Lawrence Berkeley National Laboratory
A Measure of Open Data: A Metric and Analysis of Reusable Data Practices in Biomedical Data Resources
- Author(s): Carbon, Seth
- Champieux, Robin
- McMurry, Julie
- Winfree, Lilly
- Wyat, Letisha
- Haendel, Melissa
- et al.
Published Web Locationhttps://www.biorxiv.org/content/early/2018/03/16/282830
ABSTRACT Data is the foundation of science, and there is an increasing focus on how data can be reused and enhanced to drive scientific discoveries. However, most seemingly “open data” do not provide legal permissions for reuse and redistribution.

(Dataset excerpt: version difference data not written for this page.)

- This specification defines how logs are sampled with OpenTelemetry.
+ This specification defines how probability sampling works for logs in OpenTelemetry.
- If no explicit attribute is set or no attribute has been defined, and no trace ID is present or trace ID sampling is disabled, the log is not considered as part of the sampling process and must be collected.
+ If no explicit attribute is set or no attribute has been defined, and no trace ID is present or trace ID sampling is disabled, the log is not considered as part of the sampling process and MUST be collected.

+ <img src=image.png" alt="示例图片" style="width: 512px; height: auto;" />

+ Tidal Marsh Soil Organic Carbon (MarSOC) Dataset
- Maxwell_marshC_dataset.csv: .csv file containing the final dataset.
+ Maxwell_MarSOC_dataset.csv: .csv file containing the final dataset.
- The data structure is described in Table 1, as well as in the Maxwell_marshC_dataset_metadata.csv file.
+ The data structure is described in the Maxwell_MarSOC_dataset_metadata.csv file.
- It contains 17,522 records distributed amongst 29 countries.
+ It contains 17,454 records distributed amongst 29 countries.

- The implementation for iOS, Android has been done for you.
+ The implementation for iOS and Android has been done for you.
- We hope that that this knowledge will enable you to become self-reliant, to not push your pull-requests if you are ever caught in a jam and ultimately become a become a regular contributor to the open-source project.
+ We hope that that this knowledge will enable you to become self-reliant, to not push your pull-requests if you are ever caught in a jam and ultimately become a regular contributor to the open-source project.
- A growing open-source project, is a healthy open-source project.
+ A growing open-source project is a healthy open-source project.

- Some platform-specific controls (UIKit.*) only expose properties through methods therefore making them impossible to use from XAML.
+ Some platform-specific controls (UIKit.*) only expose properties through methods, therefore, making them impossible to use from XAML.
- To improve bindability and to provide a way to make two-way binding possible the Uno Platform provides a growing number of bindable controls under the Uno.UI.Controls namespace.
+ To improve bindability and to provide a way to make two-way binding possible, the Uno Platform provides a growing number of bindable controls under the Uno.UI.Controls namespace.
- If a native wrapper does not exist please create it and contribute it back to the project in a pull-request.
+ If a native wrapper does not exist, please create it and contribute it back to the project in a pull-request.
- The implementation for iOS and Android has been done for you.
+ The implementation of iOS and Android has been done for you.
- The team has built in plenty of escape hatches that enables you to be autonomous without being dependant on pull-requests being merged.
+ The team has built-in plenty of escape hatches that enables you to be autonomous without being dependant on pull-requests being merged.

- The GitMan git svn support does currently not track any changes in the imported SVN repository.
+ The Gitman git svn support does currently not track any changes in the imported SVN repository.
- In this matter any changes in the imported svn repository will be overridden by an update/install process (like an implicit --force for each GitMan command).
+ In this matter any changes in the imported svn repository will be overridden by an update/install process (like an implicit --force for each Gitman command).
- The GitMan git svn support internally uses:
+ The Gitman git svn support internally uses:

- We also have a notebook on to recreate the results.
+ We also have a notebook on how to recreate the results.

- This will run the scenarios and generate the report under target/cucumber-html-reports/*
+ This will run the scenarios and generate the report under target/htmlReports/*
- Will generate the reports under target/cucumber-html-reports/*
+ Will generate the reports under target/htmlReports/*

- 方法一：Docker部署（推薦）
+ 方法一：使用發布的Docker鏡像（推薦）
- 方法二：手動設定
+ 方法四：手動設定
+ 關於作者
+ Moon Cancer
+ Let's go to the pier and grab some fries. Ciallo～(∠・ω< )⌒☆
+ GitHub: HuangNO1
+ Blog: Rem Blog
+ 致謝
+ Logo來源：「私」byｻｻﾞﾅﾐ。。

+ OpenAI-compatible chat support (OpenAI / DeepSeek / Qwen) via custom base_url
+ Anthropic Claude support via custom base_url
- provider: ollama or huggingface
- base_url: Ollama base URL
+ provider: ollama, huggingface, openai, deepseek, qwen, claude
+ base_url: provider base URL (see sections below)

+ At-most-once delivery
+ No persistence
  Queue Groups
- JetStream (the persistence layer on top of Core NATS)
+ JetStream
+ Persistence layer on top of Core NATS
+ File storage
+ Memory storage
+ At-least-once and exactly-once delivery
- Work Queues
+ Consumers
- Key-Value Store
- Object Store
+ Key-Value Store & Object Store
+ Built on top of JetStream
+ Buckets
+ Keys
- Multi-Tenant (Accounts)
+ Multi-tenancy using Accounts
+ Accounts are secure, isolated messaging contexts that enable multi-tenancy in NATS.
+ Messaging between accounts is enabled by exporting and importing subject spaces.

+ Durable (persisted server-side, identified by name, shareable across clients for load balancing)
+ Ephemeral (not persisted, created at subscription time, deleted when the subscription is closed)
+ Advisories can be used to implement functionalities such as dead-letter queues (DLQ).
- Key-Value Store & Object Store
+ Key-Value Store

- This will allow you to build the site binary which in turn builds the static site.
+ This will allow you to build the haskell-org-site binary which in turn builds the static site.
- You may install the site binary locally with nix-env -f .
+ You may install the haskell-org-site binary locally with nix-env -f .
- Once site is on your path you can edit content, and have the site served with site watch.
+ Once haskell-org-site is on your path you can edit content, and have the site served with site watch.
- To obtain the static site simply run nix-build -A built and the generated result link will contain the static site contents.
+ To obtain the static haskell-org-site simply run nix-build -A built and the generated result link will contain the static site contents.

Not being able to integrate and redistribute our collective data resources blocks innovation, and stymies the creation of life-improving diagnostic and drug selection tools. To help the biomedical research and research support communities (e.g. libraries, funders, repositories, etc.) understand and navigate the data licensing landscape, the (Re)usable Data Project (RDP) ( http://reusabledata.org ) assesses the licensing characteristics of data resources and how licensing behaviors impact reuse. We have created a ruleset to determine the reusability of data resources and have applied it to 56 scientific data resources (i.e. databases) to date. The results show significant reuse and interoperability barriers. Inspired by game-changing projects like Creative Commons, the Wikipedia Foundation, and the Free Software movement, we hope to engage the scientific community in the discussion regarding the legal use and reuse of scientific data, including the balance of openness and how to create sustainable data resources in an increasingly competitive environment.